WORK ORDER: Return, exactly as written, every line from the first line of the data below through the line that contains "[718,501,844,515] http://localhost:3001 ->".
(SUPPLIED MATERIAL begins)
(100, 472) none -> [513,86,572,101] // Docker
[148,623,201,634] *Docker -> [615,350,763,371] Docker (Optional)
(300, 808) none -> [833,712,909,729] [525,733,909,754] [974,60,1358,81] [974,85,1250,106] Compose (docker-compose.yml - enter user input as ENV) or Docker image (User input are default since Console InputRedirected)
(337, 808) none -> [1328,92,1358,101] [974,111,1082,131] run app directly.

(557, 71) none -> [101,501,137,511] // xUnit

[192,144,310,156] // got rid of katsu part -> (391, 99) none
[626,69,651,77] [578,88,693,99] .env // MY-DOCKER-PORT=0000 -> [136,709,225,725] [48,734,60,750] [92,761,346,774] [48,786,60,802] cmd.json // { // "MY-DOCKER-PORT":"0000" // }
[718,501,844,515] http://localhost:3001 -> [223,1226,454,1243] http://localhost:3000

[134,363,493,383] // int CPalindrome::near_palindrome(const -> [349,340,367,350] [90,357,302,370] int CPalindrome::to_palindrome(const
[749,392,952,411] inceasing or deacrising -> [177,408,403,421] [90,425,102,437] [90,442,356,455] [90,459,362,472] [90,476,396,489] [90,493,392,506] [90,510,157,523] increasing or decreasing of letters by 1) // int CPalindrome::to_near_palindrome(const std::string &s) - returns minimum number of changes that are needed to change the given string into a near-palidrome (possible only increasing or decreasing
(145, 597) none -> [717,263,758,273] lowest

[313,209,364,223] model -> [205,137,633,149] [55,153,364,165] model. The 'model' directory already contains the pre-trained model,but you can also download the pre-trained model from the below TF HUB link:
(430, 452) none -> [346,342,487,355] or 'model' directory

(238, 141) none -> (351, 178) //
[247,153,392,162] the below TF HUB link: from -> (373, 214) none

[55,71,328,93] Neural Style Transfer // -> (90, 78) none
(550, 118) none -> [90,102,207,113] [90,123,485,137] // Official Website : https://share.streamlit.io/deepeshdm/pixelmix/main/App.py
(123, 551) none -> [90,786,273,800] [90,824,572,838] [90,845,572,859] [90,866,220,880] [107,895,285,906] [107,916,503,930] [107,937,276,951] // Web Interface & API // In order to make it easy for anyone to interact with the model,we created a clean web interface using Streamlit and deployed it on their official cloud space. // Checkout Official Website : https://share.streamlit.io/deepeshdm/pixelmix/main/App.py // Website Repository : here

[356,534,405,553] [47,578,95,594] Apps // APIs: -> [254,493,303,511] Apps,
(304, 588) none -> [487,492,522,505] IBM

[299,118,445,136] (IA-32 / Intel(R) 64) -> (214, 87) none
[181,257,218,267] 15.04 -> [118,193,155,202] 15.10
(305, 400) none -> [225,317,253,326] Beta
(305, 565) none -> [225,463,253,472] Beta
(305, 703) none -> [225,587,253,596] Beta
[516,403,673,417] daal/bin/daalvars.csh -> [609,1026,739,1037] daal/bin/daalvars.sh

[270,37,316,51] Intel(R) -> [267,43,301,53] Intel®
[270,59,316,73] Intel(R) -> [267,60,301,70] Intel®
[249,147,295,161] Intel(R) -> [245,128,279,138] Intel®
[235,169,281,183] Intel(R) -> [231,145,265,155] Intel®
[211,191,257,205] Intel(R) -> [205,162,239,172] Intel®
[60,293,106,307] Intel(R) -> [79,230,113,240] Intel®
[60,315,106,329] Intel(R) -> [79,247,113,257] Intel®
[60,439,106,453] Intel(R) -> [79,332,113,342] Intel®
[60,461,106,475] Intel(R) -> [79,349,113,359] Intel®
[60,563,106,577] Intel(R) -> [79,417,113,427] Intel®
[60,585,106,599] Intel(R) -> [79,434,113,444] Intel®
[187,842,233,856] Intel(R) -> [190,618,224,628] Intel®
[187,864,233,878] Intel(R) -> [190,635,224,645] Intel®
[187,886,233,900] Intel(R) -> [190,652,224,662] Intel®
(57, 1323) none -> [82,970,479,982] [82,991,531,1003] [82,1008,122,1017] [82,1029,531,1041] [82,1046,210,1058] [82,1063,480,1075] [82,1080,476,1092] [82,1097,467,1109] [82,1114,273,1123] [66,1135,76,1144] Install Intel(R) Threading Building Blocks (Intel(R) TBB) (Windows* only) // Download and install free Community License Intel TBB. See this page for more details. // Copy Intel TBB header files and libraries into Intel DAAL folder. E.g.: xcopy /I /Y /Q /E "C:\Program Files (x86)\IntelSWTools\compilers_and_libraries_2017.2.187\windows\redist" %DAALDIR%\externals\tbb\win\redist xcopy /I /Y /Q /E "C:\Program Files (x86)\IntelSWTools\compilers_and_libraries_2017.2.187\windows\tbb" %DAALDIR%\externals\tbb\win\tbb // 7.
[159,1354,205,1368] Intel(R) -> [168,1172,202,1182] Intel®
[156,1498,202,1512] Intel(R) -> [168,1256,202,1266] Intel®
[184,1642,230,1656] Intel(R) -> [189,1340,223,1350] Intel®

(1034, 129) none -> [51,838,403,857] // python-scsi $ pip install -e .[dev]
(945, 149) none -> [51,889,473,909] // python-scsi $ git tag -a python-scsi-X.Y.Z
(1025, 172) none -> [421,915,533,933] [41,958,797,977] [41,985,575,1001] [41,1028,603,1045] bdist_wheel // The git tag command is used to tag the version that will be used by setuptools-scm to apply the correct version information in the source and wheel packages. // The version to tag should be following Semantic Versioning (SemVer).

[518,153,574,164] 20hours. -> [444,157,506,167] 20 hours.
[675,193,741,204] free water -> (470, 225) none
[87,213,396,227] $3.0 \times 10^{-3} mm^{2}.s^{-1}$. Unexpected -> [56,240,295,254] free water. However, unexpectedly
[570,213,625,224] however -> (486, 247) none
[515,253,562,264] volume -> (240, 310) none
(SUPPLIED MATERIAL ends)
TASK RESPONSE:
(100, 472) none -> [513,86,572,101] // Docker
[148,623,201,634] *Docker -> [615,350,763,371] Docker (Optional)
(300, 808) none -> [833,712,909,729] [525,733,909,754] [974,60,1358,81] [974,85,1250,106] Compose (docker-compose.yml - enter user input as ENV) or Docker image (User input are default since Console InputRedirected)
(337, 808) none -> [1328,92,1358,101] [974,111,1082,131] run app directly.

(557, 71) none -> [101,501,137,511] // xUnit

[192,144,310,156] // got rid of katsu part -> (391, 99) none
[626,69,651,77] [578,88,693,99] .env // MY-DOCKER-PORT=0000 -> [136,709,225,725] [48,734,60,750] [92,761,346,774] [48,786,60,802] cmd.json // { // "MY-DOCKER-PORT":"0000" // }
[718,501,844,515] http://localhost:3001 -> [223,1226,454,1243] http://localhost:3000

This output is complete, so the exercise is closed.